Tommy always turned to face and pursue the things that are hard to do.
He faced the music with the painters and the broken light. He volunteered
to stand up in front of assemblies here at Milton and read poetry, something
rarely done. He campaigned for long shot causes. You could goad him into
doing something if you told him it would be hard.
Great Causes and Small Kindnesses
Tommy was a hero of the great causes and the small kindnesses. Shortly
after he moved to Seattle, his neighbor lost her husband to cancer, and
Tommy started doing little things to help her out. Putting the trash out
on trash day, doing little chores. This was about 20 years ago. They became
great friends, and over the years have helped each other. But it started
with a little act of kindness.
On a climb in the Olympic mountains this summer, Tommy and a friend had
summitted and then descended back much of the way down a steep slope on
which they had been pelted with falling rock and ice. Two climbers came
up from below, climbing without helmets. Tommy insisted they take his
helmet, exacting a promise they would return it to the store where he
had rented it.
Tommy did these things privately, but it seems he did them everywhere.

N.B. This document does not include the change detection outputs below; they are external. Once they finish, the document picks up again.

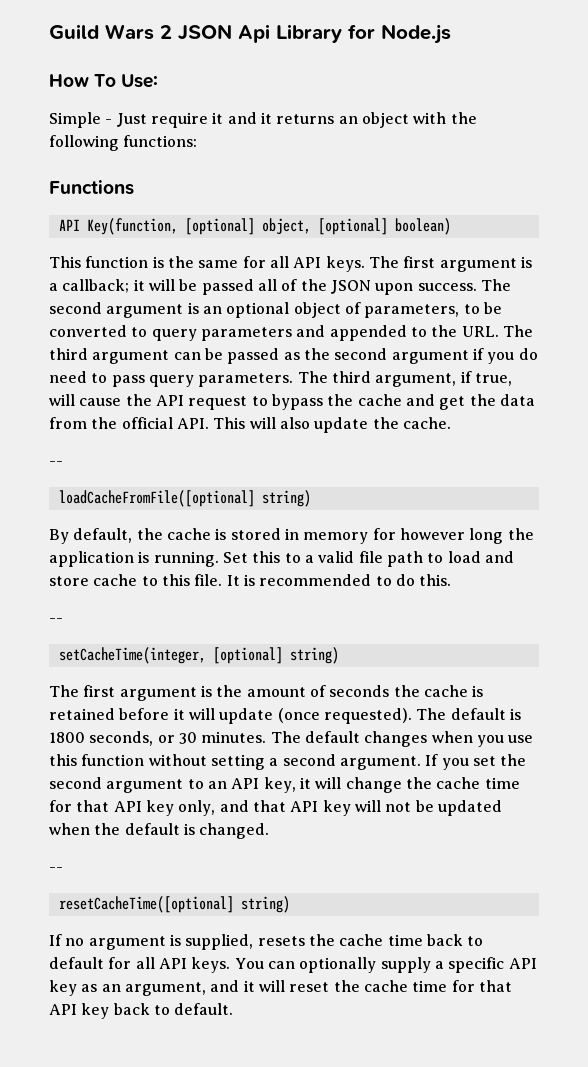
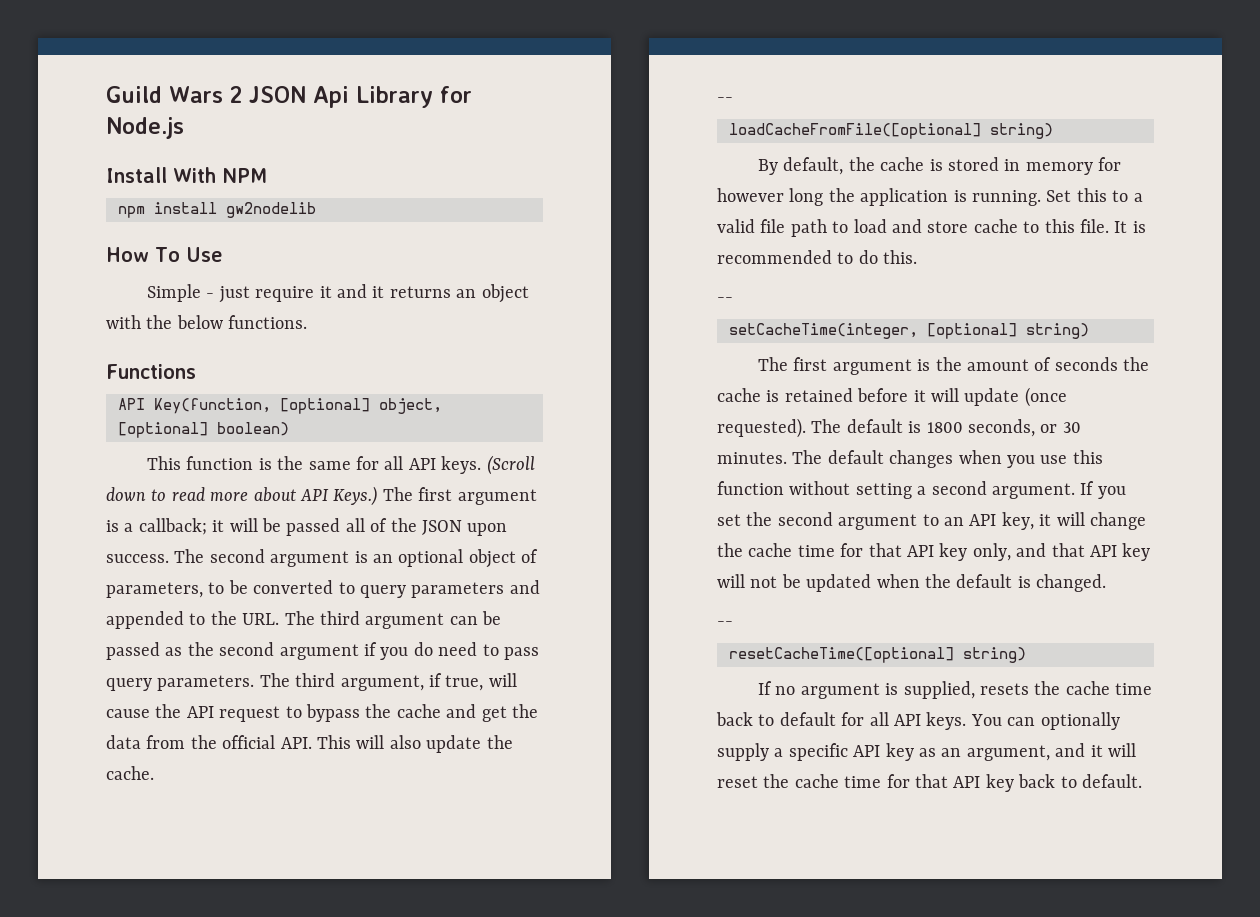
+ Install With NPM
+ npm install gw2nodelib
- How To Use:
+ How To Use
- Simple - Just require it and it returns an object with the following functions:
+ Simple - just require it and it returns an object with the below functions.
+ (Scroll down to read more about API Keys.)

I'm sure each of you who knows him has had this similar experience, something
Tommy did to comfort or to help out, maybe a welcome phone call from far
away, something known only by the two of you. If he saw someone sad or
hurt or being treated unfairly, he had to help. And he was like this from
the time he was a child.
Tommy was a hero of the great causes and the small kindnesses. The world
needs more people like this. And maybe that is his legacy to us. To let
us know we can all be heroes.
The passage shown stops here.